The odds of carotid revascularization after stroke is lower in patients with mental illness, particularly those with schizophrenia/psychoses, depression, substance use disorders, and multiple psychiatric diagnoses.

摘要

目的

我们研究了精神疾病是否与颈动脉狭窄导致的缺血性脑卒中后颈动脉内膜切除术(CEA)/颈动脉支架置入术(CAS)的低发生率有关。

方法

在这项回顾性的横断面研究中,我们在 2007 年至 2014 年全国(国家)住院患者样本中确定了因颈动脉狭窄导致的缺血性脑卒中病例。通过二级 ICD-9-CM 诊断代码来确定精神疾病,包括精神分裂症/精神病、双相情感障碍、抑郁、焦虑或物质使用障碍。我们使用逻辑回归,在控制人口统计学、临床和医院因素的情况下,检验了精神疾病与 CEA/CAS 之间的关联。

结果

在纳入的 37474 例脑卒中病例中,有 6922 例(18.5%)合并有精神疾病。任何精神疾病的存在与 CEA/CAS 的可能性较低相关(调整后的优势比 [OR] 0.84,95%置信区间 [CI] 0.78-0.90)。

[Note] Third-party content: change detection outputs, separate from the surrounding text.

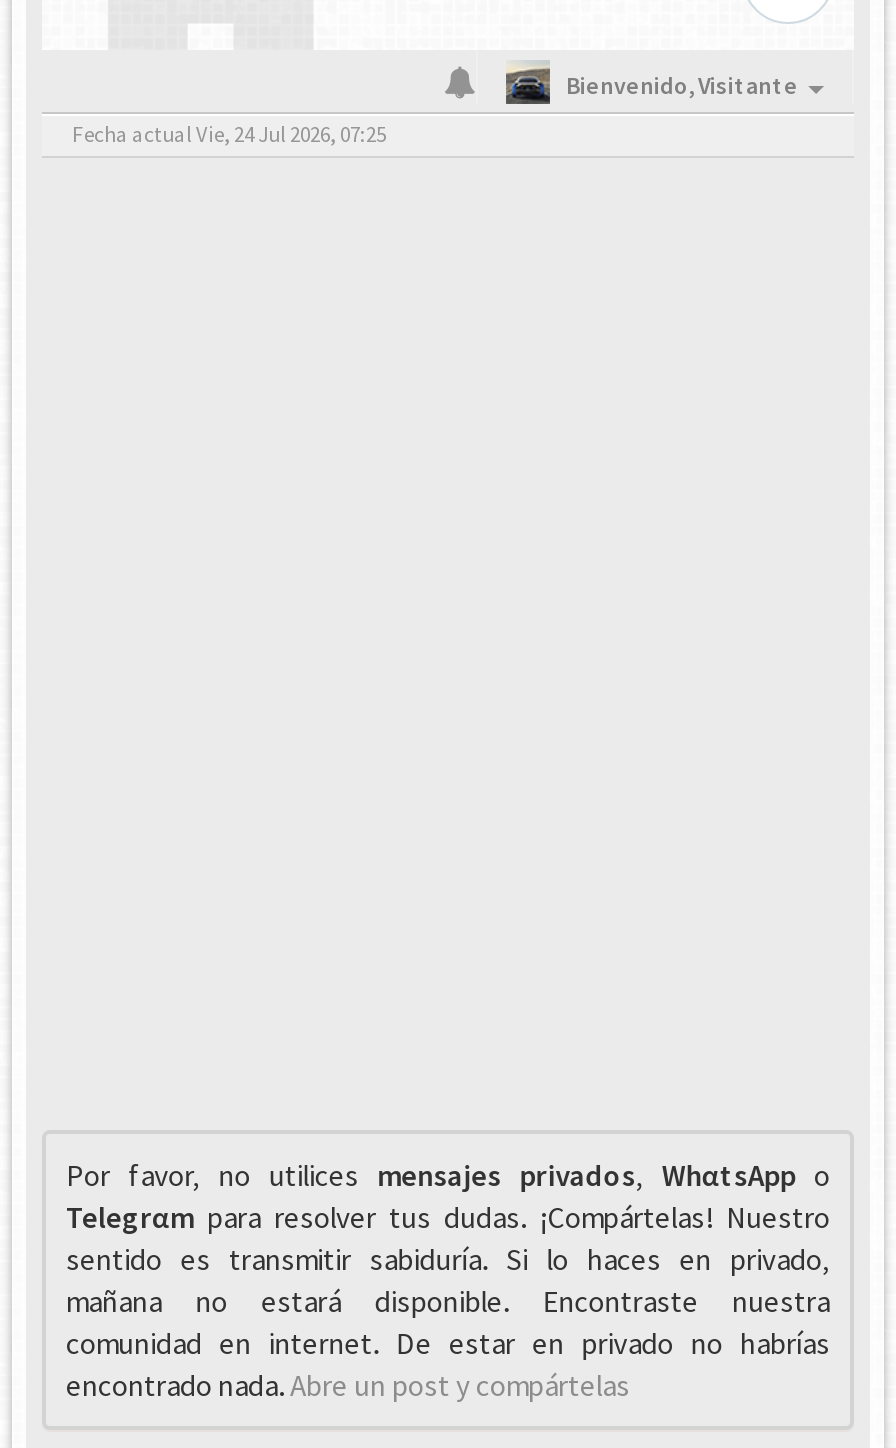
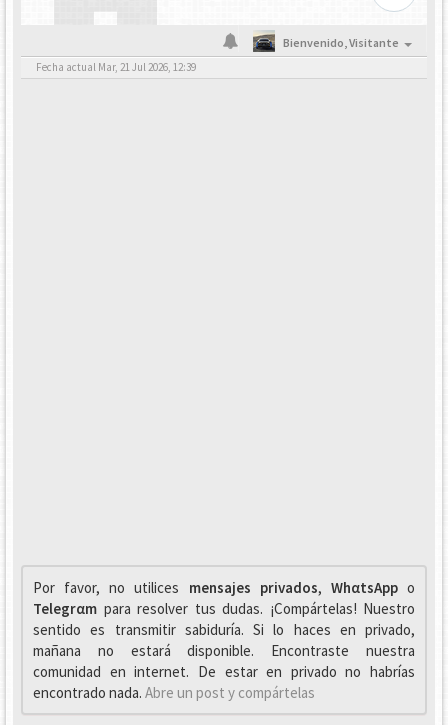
- Fecha actual Vie, 24 Jul 2026, 07:25
+ Fecha actual Mar, 21 Jul 2026, 12:39
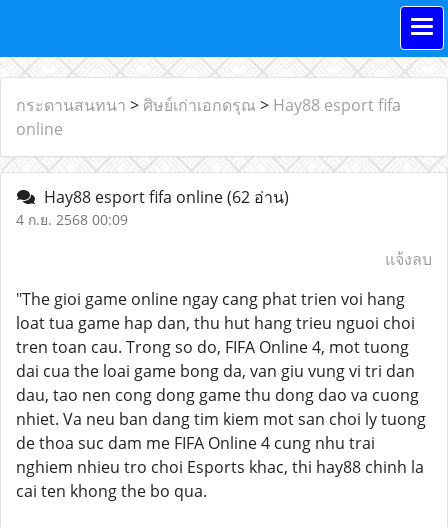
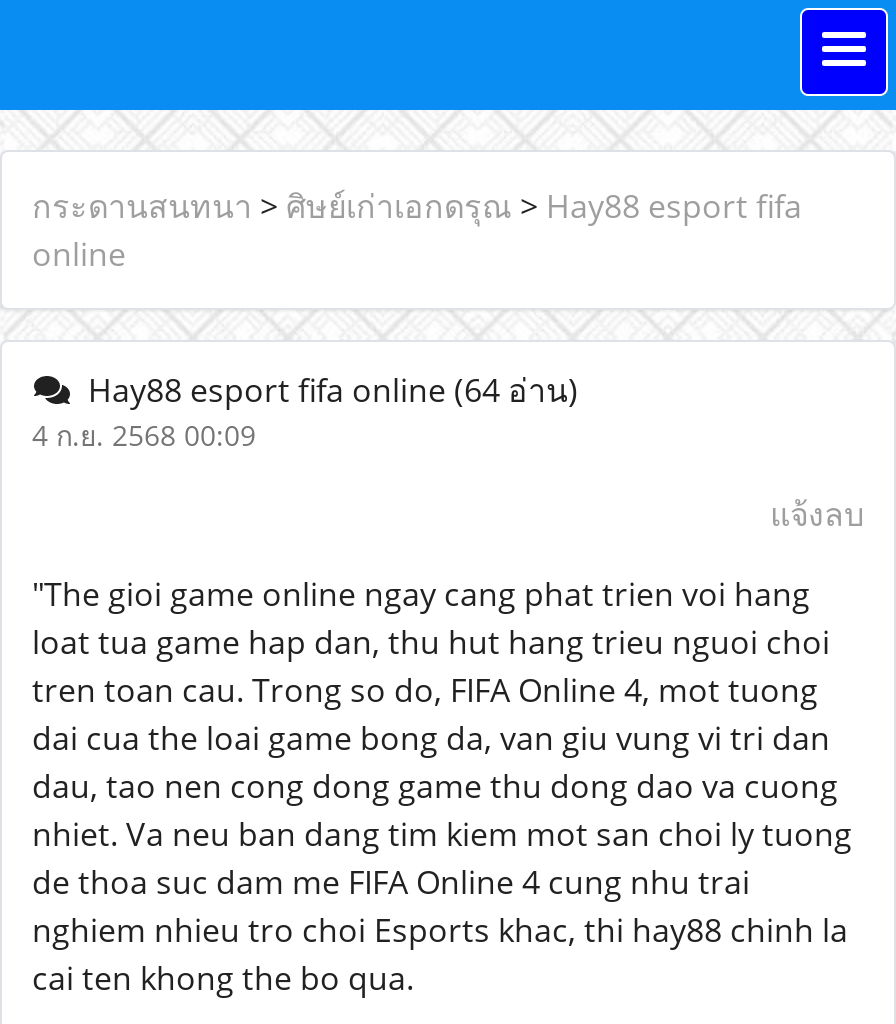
- Hay88 esport fifa online (62 อ่าน)
+ Hay88 esport fifa online (64 อ่าน)
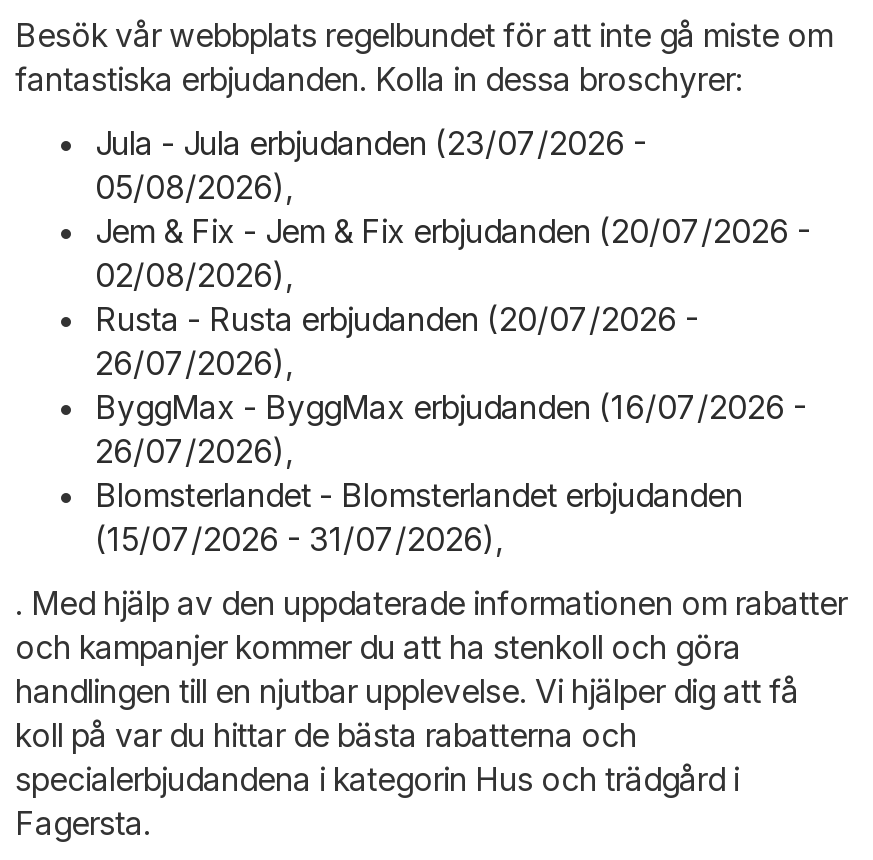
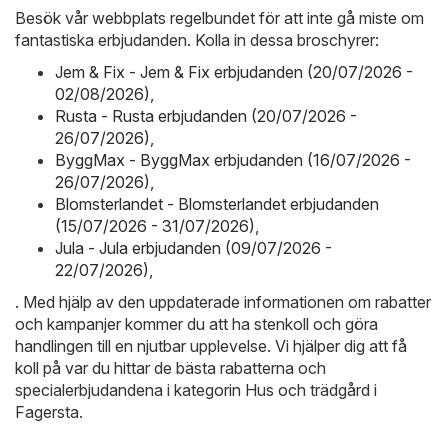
- Jula - Jula erbjudanden (23/07/2026 -
- 05/08/2026),

moved up: Jem & Fix - Jem & Fix erbjudanden (20/07/2026 - | 02/08/2026), | Rusta - Rusta erbjudanden (20/07/2026 - | 26/07/2026), | ByggMax - ByggMax erbjudanden (16/07/2026 - | 26/07/2026), | Blomsterlandet - Blomsterlandet erbjudanden | (15/07/2026 - 31/07/2026),

+ Jula - Jula erbjudanden (09/07/2026 -
+ 22/07/2026),
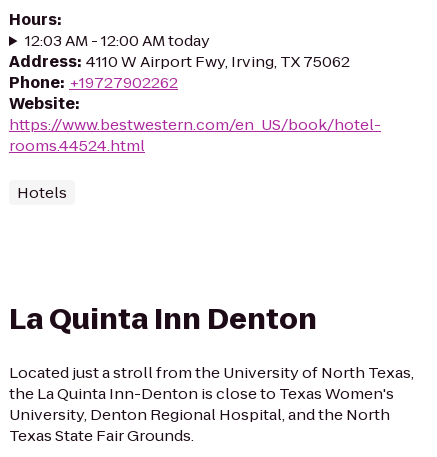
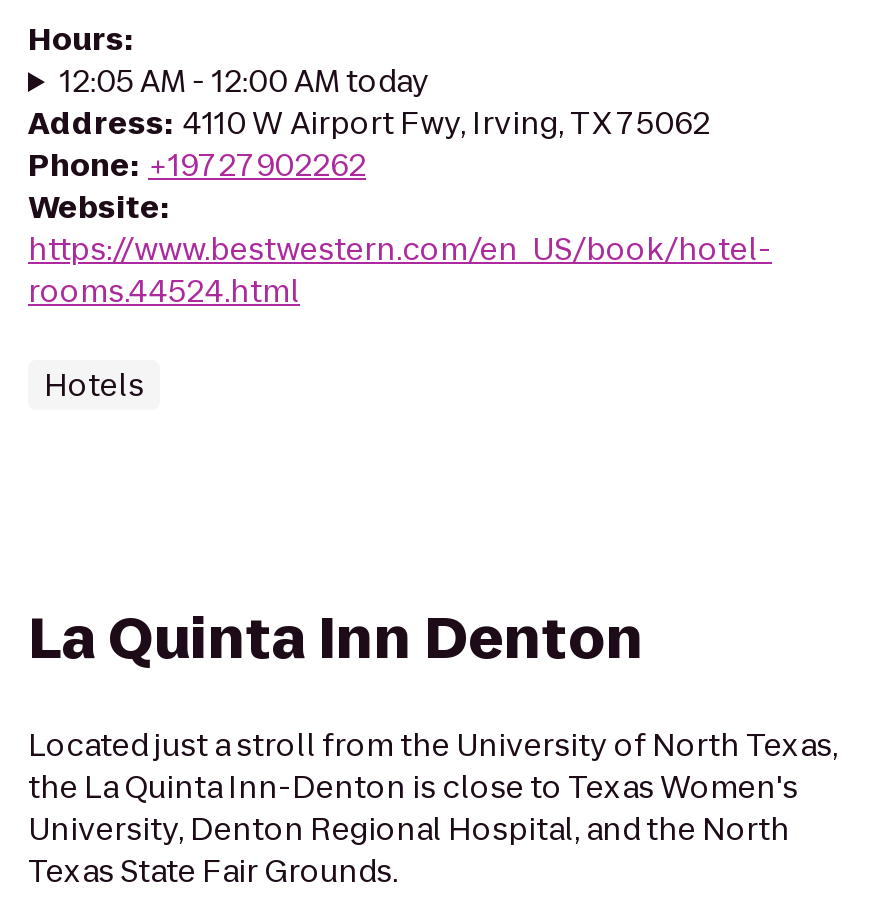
- 12:03 AM - 12:00 AM today
+ 12:05 AM - 12:00 AM today
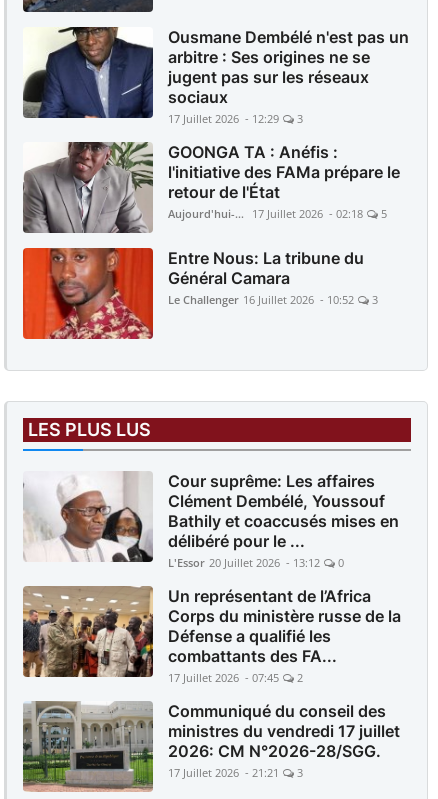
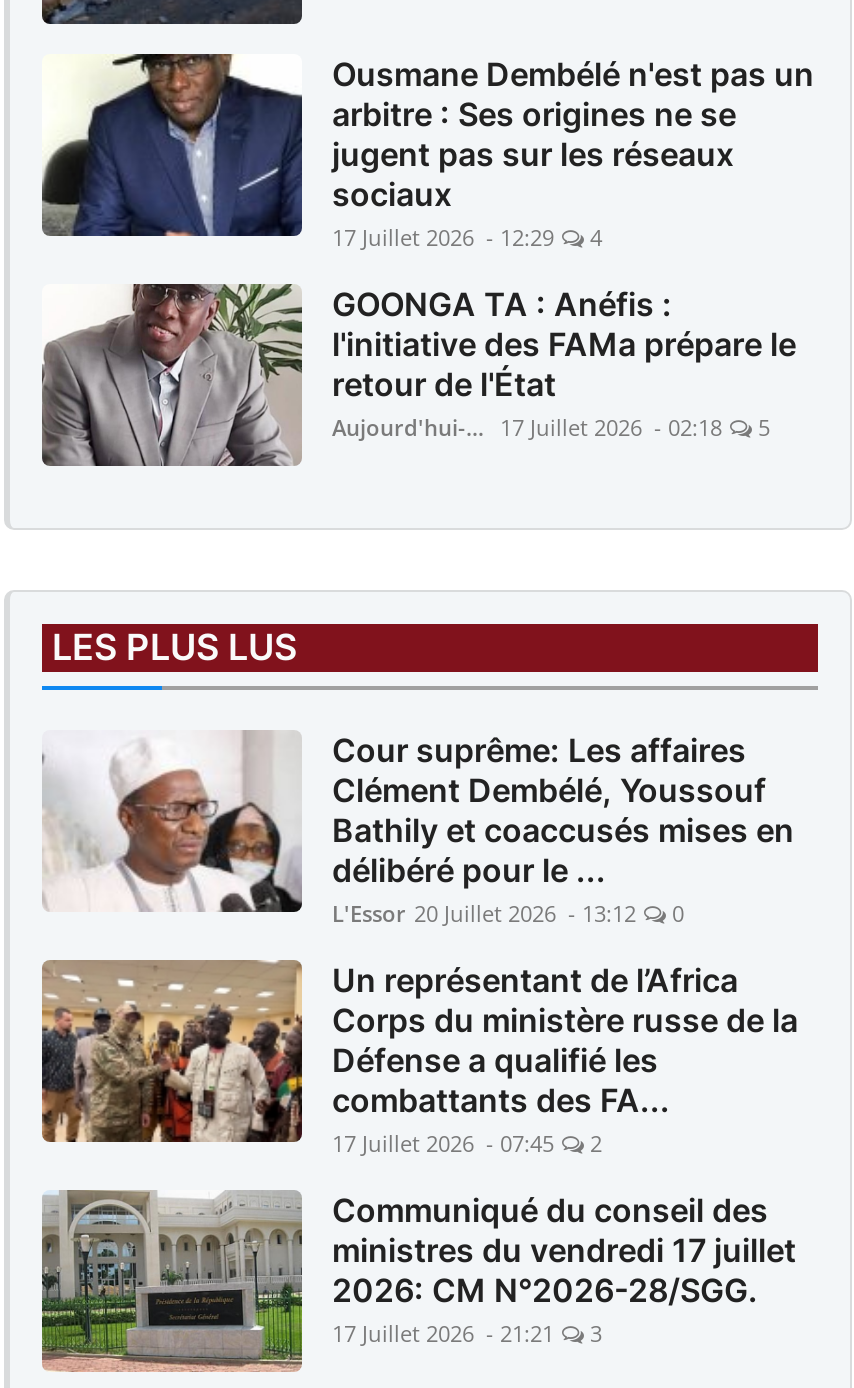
- 17 Juillet 2026 - 12:29 3
+ 17 Juillet 2026 - 12:29 4

- [image]
- Entre Nous: La tribune du
- Général Camara
- Le Challenger 16 Juillet 2026 - 10:52
- 3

精神分裂症/精神病(OR 0.72,95% CI 0.55-0.93)、抑郁(OR 0.83,95% CI 0.75-0.91)和物质使用障碍(OR 0.73,95% CI 0.65-0.83)与 CEA/CAS 的可能性较低均相关。精神疾病与 CEA/CAS 的相关性呈剂量依赖性:与无精神疾病的患者相比,患有多种精神共病(OR 0.74,95% CI 0.62-0.87)的患者进行 CEA/CAS 的可能性低于仅有一种精神共病(OR 0.86,95% CI 0.79-0.92;趋势检验值 <0.001)。

结论

患有精神疾病的脑卒中患者进行颈动脉血运重建的可能性较低,尤其是患有精神分裂症/精神病、抑郁、物质使用障碍和多种精神疾病诊断的患者。